Supplied data Start Marker

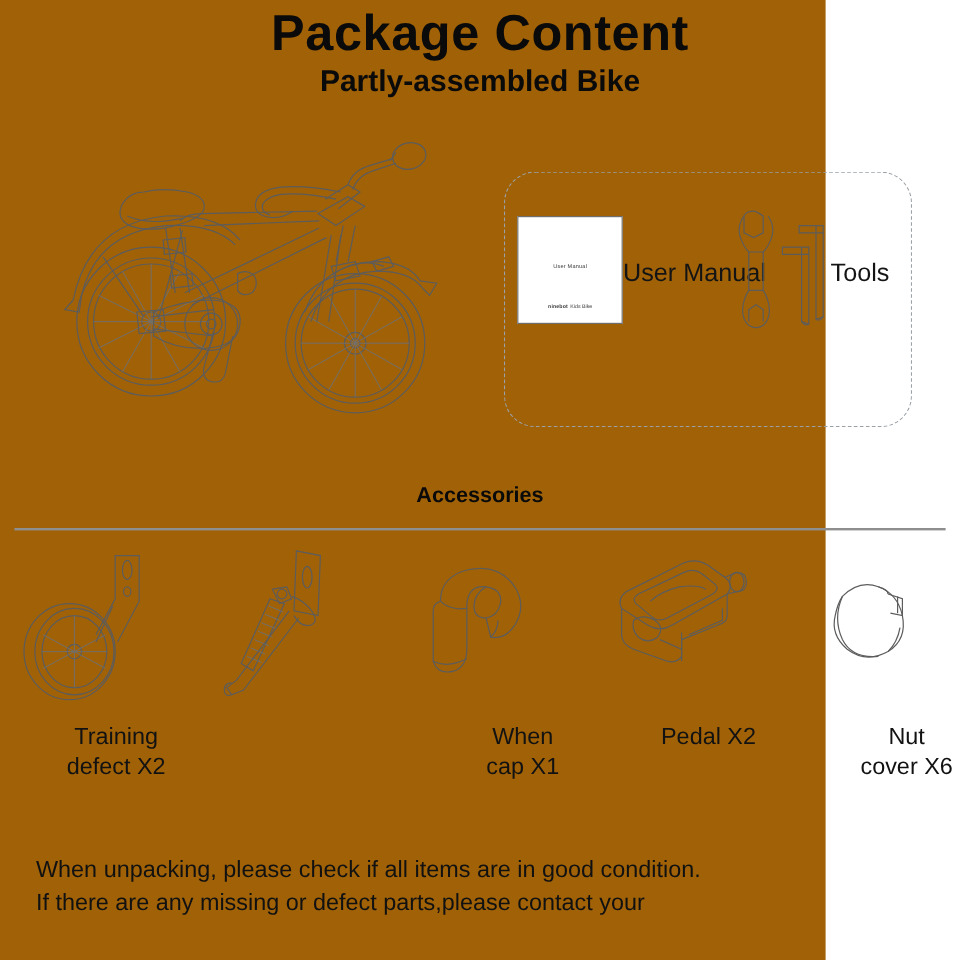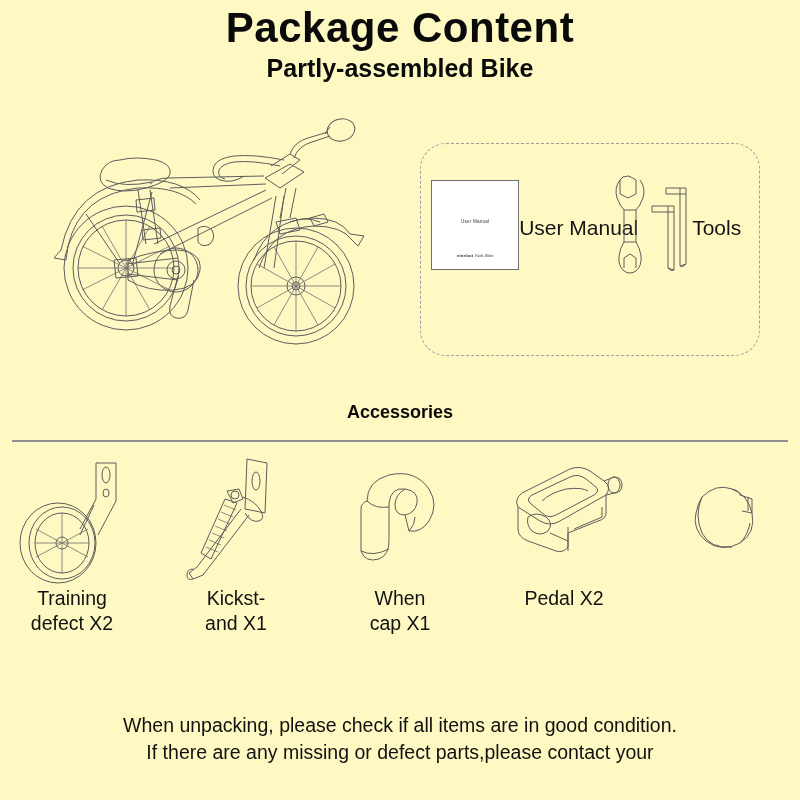--- a/index.html
+++ b/index.html
@@ -11,23 +11,23 @@
     width: 800px;
     height: 800px;
     font-family: "Liberation Sans", sans-serif;
     color: #111111;
     overflow: hidden;
     position: relative;
   }
 
   .page {
     position: relative;
-    width: 800px;
+    width: 688px;
     height: 800px;
-    background: #fef9c3;
+    background: #a16207;
   }
 
   
   .main-title {
     position: absolute;
     top: 2px;
     left: 0;
     width: 800px;
     text-align: center;
     font-size: 42px;
@@ -163,21 +163,22 @@
     width: 788px;
     height: 210px;
     display: flex;
     justify-content: space-between;
     align-items: flex-start;
   }
   .acc-item {
     width: 132px;
     display: flex;
     flex-direction: column;
-    align-items: center;
+    align-items: flex-end;
+    gap: 16px;
   }
   .acc-art {
     height: 140px;
     width: 132px;
     display: flex;
     align-items: center;
     justify-content: center;
   }
   .acc-art svg { display: block; }
   .acc-label {
@@ -187,21 +188,21 @@
     text-align: center;
     margin-top: -6px;
   }
 
   
   .footer-note {
     position: absolute;
     top: 712px;
     left: 30px;
     width: 740px;
-    text-align: center;
+    text-align: left;
     font-size: 19.5px;
     line-height: 27px;
     color: #111111;
   }
   .footer-line { display: block; }
 
   .ln { fill: none; stroke: #5c5c5c; stroke-width: 1; }
   .ln-thin { fill: none; stroke: #707070; stroke-width: 0.8; }
   .ln-dark { fill: none; stroke: #4a4a4a; stroke-width: 1.1; }
 </style>
@@ -421,24 +422,20 @@
               <line x1="31" y1="78" x2="43" y2="83"></line>
               <line x1="28" y1="85" x2="40" y2="90"></line>
               <line x1="25" y1="92" x2="37" y2="97"></line>
             </g>
 
             <path d="M68 60 L22 120 L12 124 L8 118 L16 112 L60 54"></path>
             <path d="M12 124 Q6 126 6 120 Q6 114 12 114"></path>
           </g>
         </svg>
       </div>
-      <div class="acc-label">
-        <span>Kickst-</span><br>
-        <span>and X1</span>
-      </div>
     </div>
 
     <div class="acc-item">
       <div class="acc-art">
         <svg width="110" height="135" viewBox="0 0 110 135" xmlns="http://www.w3.org/2000/svg">
           <g class="ln">
             <path d="M22 46 Q22 26 44 20 Q70 14 84 34 Q94 50 84 66 Q76 78 64 76 L60 60 Q70 58 72 48 Q74 36 60 34 Q46 32 44 48 L44 86 Q44 100 34 104 Q20 108 16 96 L16 54 Q16 48 22 46 Z"></path>
             <path d="M22 46 Q30 54 44 52"></path>
             <path d="M60 34 Q50 40 50 50 Q50 60 60 60"></path>
             <path d="M16 96 Q28 102 44 94"></path>
@@ -485,20 +482,24 @@
           <g class="ln">
             <path d="M24 42 Q38 28 54 34 Q70 40 74 58 Q78 78 62 88 Q44 98 28 86 Q14 74 18 58 Q20 48 24 42 Z"></path>
             <path d="M24 42 Q16 60 24 78 Q32 94 54 92"></path>
             <path d="M62 40 L74 44 L74 58 L64 56"></path>
             <path d="M70 42 L70 56"></path>
             <path d="M54 34 Q62 36 62 40"></path>
             <path d="M62 88 Q70 80 72 68"></path>
           </g>
         </svg>
       </div>
+      <div class="acc-label">
+        <span>Nut</span><br>
+        <span>cover X6</span>
+      </div>
     </div>
 
 
   </div>
 
   <div class="footer-note">
     <span class="footer-line">When unpacking, please check if all items are in good condition.</span>
     <span class="footer-line">If there are any missing or defect parts,please contact your</span>
   </div>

Supplied data End Marker

● Required work: Copy out the material above exactly; the images stay out.

● The answer:
--- a/index.html
+++ b/index.html
@@ -11,23 +11,23 @@
     width: 800px;
     height: 800px;
     font-family: "Liberation Sans", sans-serif;
     color: #111111;
     overflow: hidden;
     position: relative;
   }
 
   .page {
     position: relative;
-    width: 800px;
+    width: 688px;
     height: 800px;
-    background: #fef9c3;
+    background: #a16207;
   }
 
   
   .main-title {
     position: absolute;
     top: 2px;
     left: 0;
     width: 800px;
     text-align: center;
     font-size: 42px;
@@ -163,21 +163,22 @@
     width: 788px;
     height: 210px;
     display: flex;
     justify-content: space-between;
     align-items: flex-start;
   }
   .acc-item {
     width: 132px;
     display: flex;
     flex-direction: column;
-    align-items: center;
+    align-items: flex-end;
+    gap: 16px;
   }
   .acc-art {
     height: 140px;
     width: 132px;
     display: flex;
     align-items: center;
     justify-content: center;
   }
   .acc-art svg { display: block; }
   .acc-label {
@@ -187,21 +188,21 @@
     text-align: center;
     margin-top: -6px;
   }
 
   
   .footer-note {
     position: absolute;
     top: 712px;
     left: 30px;
     width: 740px;
-    text-align: center;
+    text-align: left;
     font-size: 19.5px;
     line-height: 27px;
     color: #111111;
   }
   .footer-line { display: block; }
 
   .ln { fill: none; stroke: #5c5c5c; stroke-width: 1; }
   .ln-thin { fill: none; stroke: #707070; stroke-width: 0.8; }
   .ln-dark { fill: none; stroke: #4a4a4a; stroke-width: 1.1; }
 </style>
@@ -421,24 +422,20 @@
               <line x1="31" y1="78" x2="43" y2="83"></line>
               <line x1="28" y1="85" x2="40" y2="90"></line>
               <line x1="25" y1="92" x2="37" y2="97"></line>
             </g>
 
             <path d="M68 60 L22 120 L12 124 L8 118 L16 112 L60 54"></path>
             <path d="M12 124 Q6 126 6 120 Q6 114 12 114"></path>
           </g>
         </svg>
       </div>
-      <div class="acc-label">
-        <span>Kickst-</span><br>
-        <span>and X1</span>
-      </div>
     </div>
 
     <div class="acc-item">
       <div class="acc-art">
         <svg width="110" height="135" viewBox="0 0 110 135" xmlns="http://www.w3.org/2000/svg">
           <g class="ln">
             <path d="M22 46 Q22 26 44 20 Q70 14 84 34 Q94 50 84 66 Q76 78 64 76 L60 60 Q70 58 72 48 Q74 36 60 34 Q46 32 44 48 L44 86 Q44 100 34 104 Q20 108 16 96 L16 54 Q16 48 22 46 Z"></path>
             <path d="M22 46 Q30 54 44 52"></path>
             <path d="M60 34 Q50 40 50 50 Q50 60 60 60"></path>
             <path d="M16 96 Q28 102 44 94"></path>
@@ -485,20 +482,24 @@
           <g class="ln">
             <path d="M24 42 Q38 28 54 34 Q70 40 74 58 Q78 78 62 88 Q44 98 28 86 Q14 74 18 58 Q20 48 24 42 Z"></path>
             <path d="M24 42 Q16 60 24 78 Q32 94 54 92"></path>
             <path d="M62 40 L74 44 L74 58 L64 56"></path>
             <path d="M70 42 L70 56"></path>
             <path d="M54 34 Q62 36 62 40"></path>
             <path d="M62 88 Q70 80 72 68"></path>
           </g>
         </svg>
       </div>
+      <div class="acc-label">
+        <span>Nut</span><br>
+        <span>cover X6</span>
+      </div>
     </div>
 
 
   </div>
 
   <div class="footer-note">
     <span class="footer-line">When unpacking, please check if all items are in good condition.</span>
     <span class="footer-line">If there are any missing or defect parts,please contact your</span>
   </div>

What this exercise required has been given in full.